**Required work:**
Find the line below that contains "SET CERCHI LEGA". Transcribe it and every line after it exactly, adding nothing.

Records from a collection
☆ ☆ ☆ ☆ ☆ ☆ ☆

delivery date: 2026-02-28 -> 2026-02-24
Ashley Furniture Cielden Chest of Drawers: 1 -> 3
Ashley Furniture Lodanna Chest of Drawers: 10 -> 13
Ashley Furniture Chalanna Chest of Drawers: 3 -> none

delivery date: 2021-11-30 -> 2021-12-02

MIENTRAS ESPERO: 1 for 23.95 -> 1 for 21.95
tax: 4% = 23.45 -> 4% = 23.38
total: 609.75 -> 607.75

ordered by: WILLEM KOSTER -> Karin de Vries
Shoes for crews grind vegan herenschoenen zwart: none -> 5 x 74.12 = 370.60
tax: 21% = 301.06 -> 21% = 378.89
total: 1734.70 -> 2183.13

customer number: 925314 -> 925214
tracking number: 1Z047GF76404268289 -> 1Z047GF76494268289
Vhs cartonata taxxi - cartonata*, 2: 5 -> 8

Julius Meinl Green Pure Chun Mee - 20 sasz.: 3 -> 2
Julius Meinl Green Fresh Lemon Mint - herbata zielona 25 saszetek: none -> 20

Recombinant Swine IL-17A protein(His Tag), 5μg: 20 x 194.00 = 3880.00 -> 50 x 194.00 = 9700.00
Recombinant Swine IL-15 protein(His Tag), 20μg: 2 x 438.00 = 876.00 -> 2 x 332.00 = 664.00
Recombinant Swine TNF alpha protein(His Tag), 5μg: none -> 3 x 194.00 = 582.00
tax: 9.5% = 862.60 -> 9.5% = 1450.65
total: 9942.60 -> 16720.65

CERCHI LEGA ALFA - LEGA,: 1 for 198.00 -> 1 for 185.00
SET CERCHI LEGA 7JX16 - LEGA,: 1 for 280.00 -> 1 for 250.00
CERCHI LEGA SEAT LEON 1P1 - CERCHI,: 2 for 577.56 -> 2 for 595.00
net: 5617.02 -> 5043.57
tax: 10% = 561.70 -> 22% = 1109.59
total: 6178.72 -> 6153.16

☆ ☆ ☆ ☆ ☆ ☆ ☆

**Output:**
SET CERCHI LEGA 7JX16 - LEGA,: 1 for 280.00 -> 1 for 250.00
CERCHI LEGA SEAT LEON 1P1 - CERCHI,: 2 for 577.56 -> 2 for 595.00
net: 5617.02 -> 5043.57
tax: 10% = 561.70 -> 22% = 1109.59
total: 6178.72 -> 6153.16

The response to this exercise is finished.